TASK DATA START

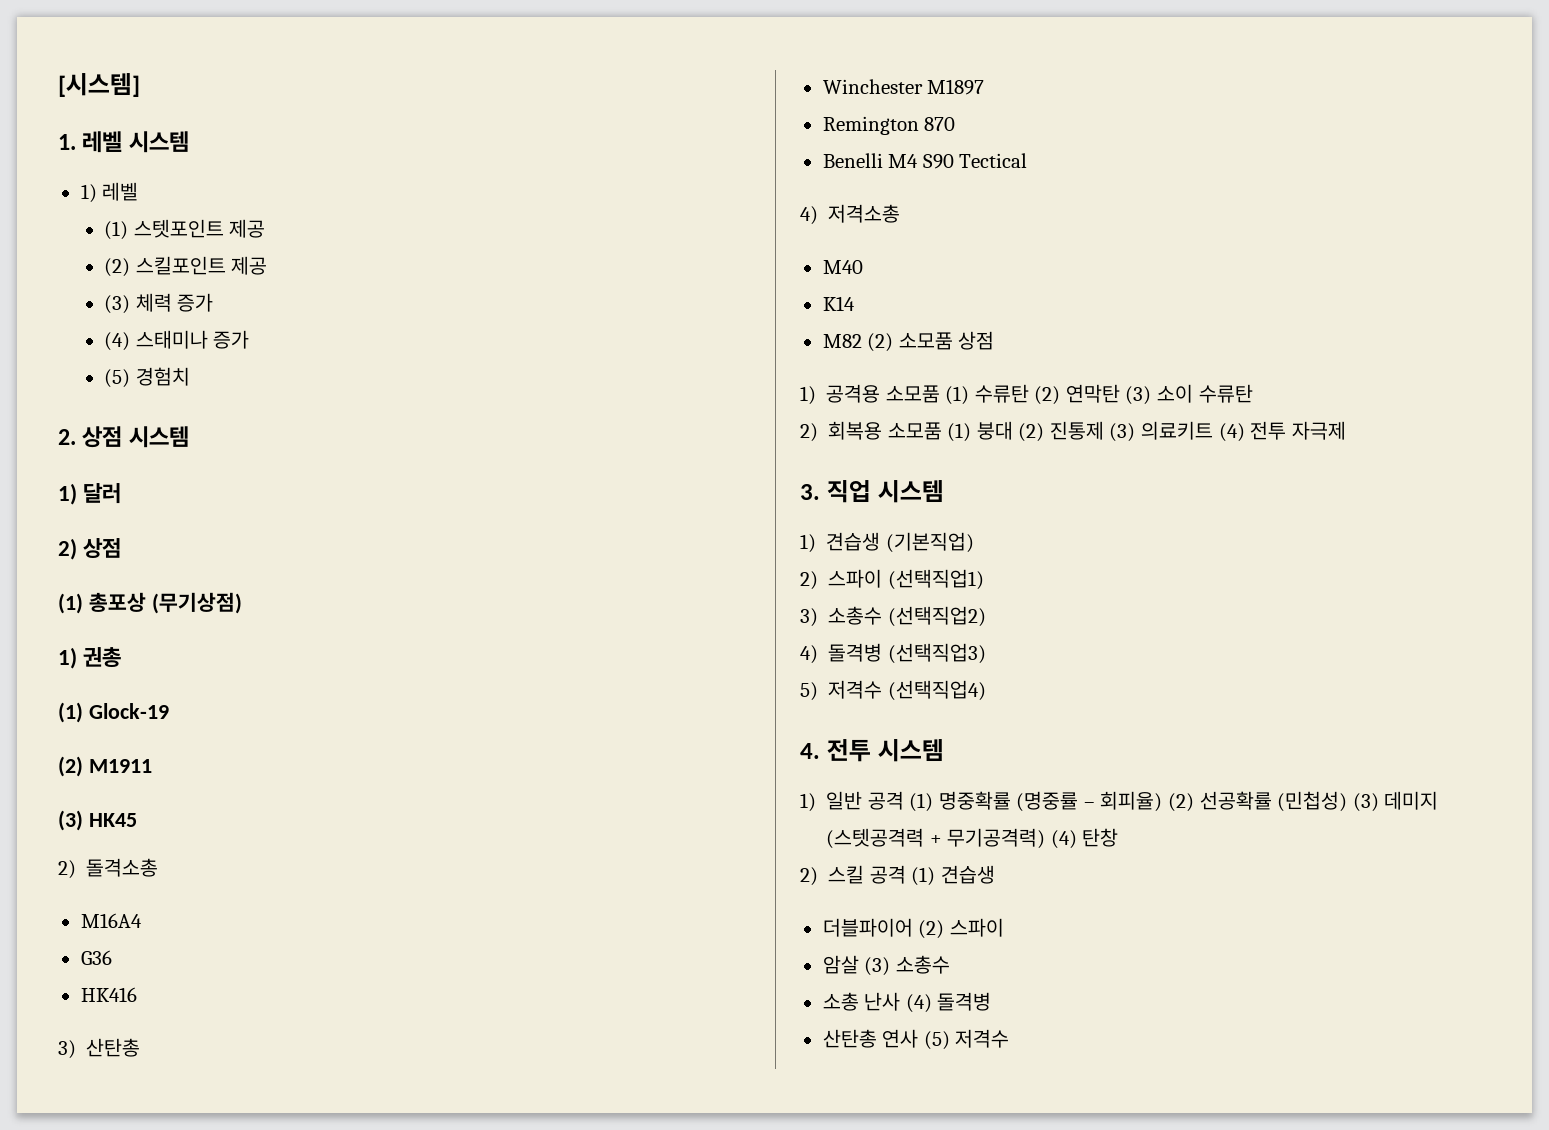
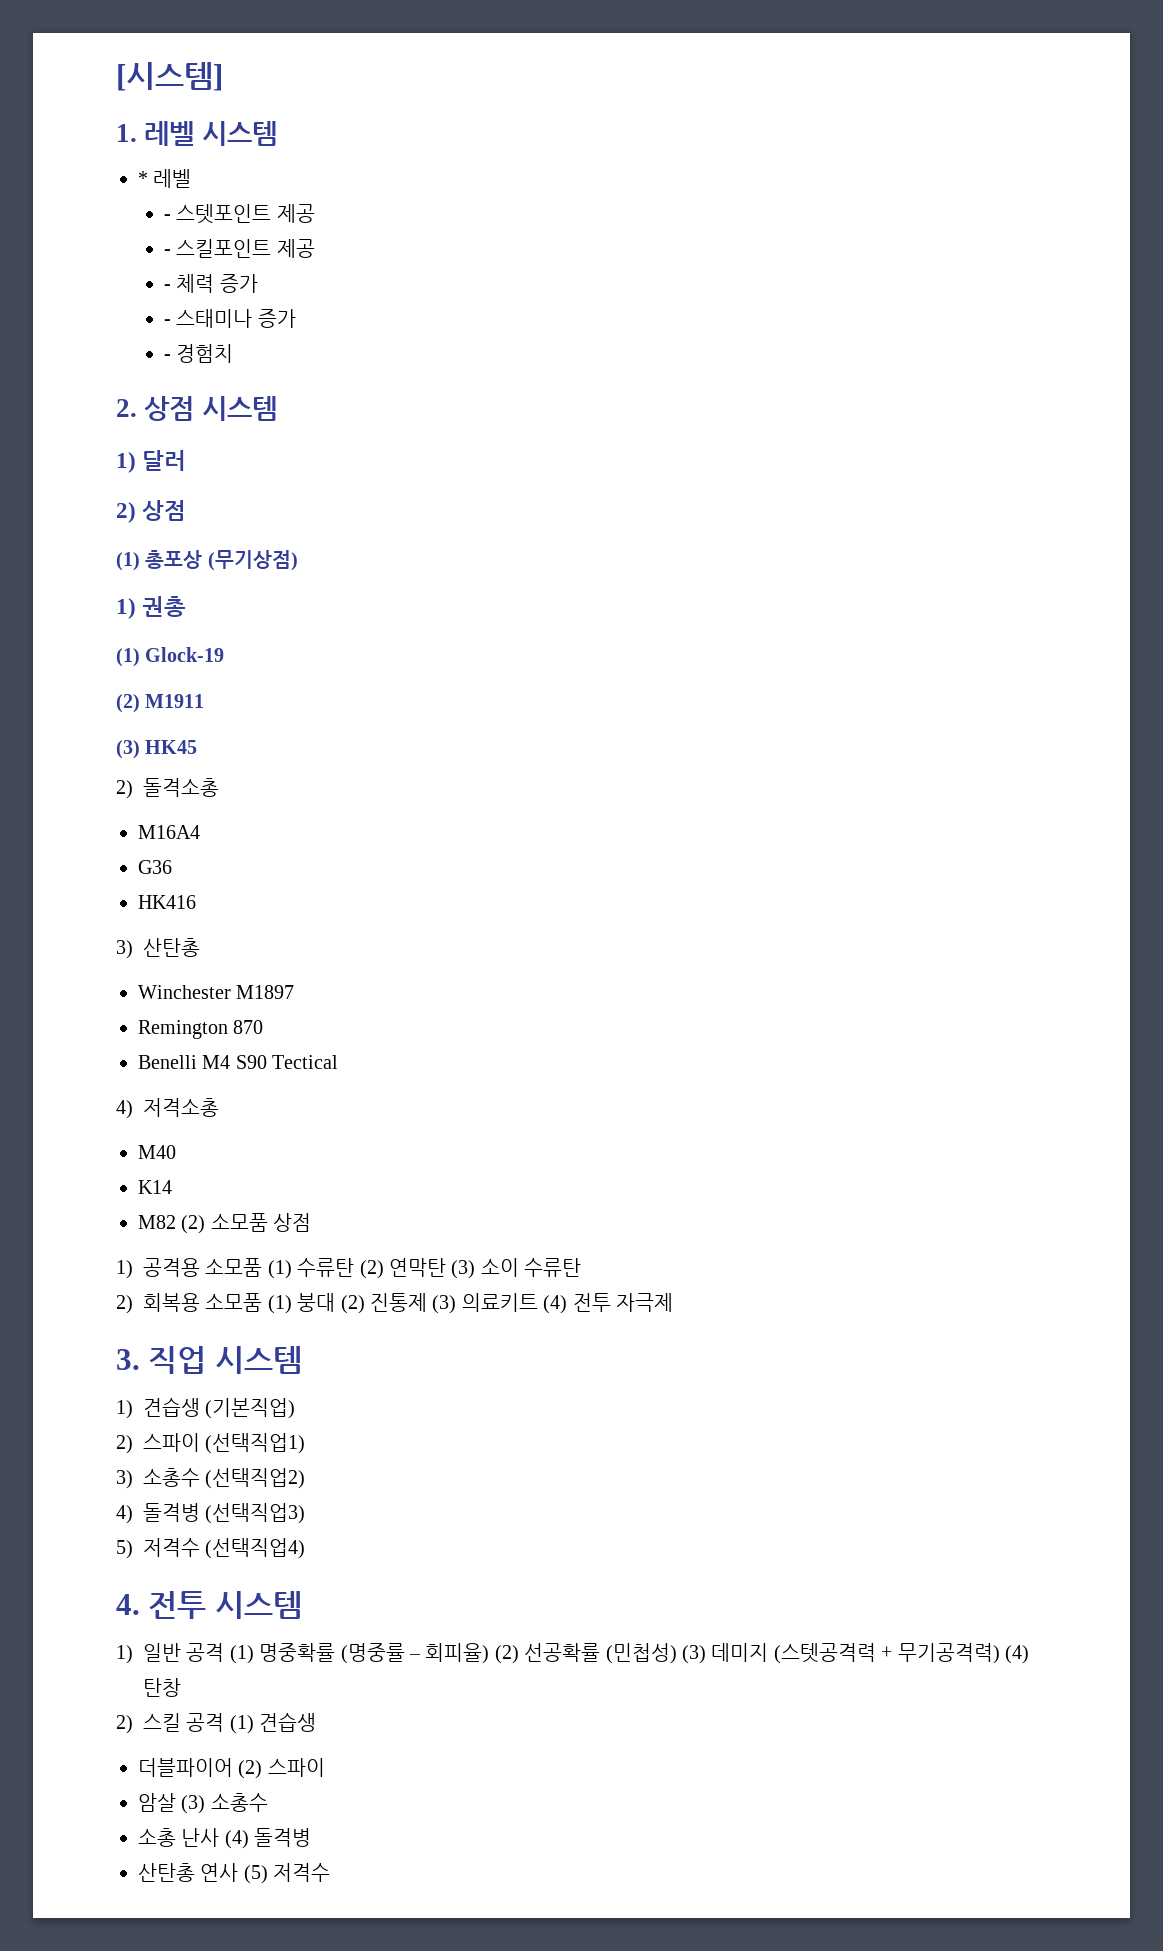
[80,184,97,203] 1) -> [138,171,148,185] *
[104,221,129,240] (1) -> [163,214,171,220] -
[104,258,131,277] (2) -> [163,249,171,255] -
[104,295,131,314] (3) -> [163,284,171,290] -
[104,332,131,351] (4) -> [163,319,171,325] -
[104,369,131,388] (5) -> [163,354,171,360] -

TASK DATA END

=== THE TASK ===
When the line containing "[104,221,129,240] (1) ->" is reached, return it and every later line through the end of the listing above, unaltered and alone.

=== RESPONSE TO THIS EXERCISE ===
[104,221,129,240] (1) -> [163,214,171,220] -
[104,258,131,277] (2) -> [163,249,171,255] -
[104,295,131,314] (3) -> [163,284,171,290] -
[104,332,131,351] (4) -> [163,319,171,325] -
[104,369,131,388] (5) -> [163,354,171,360] -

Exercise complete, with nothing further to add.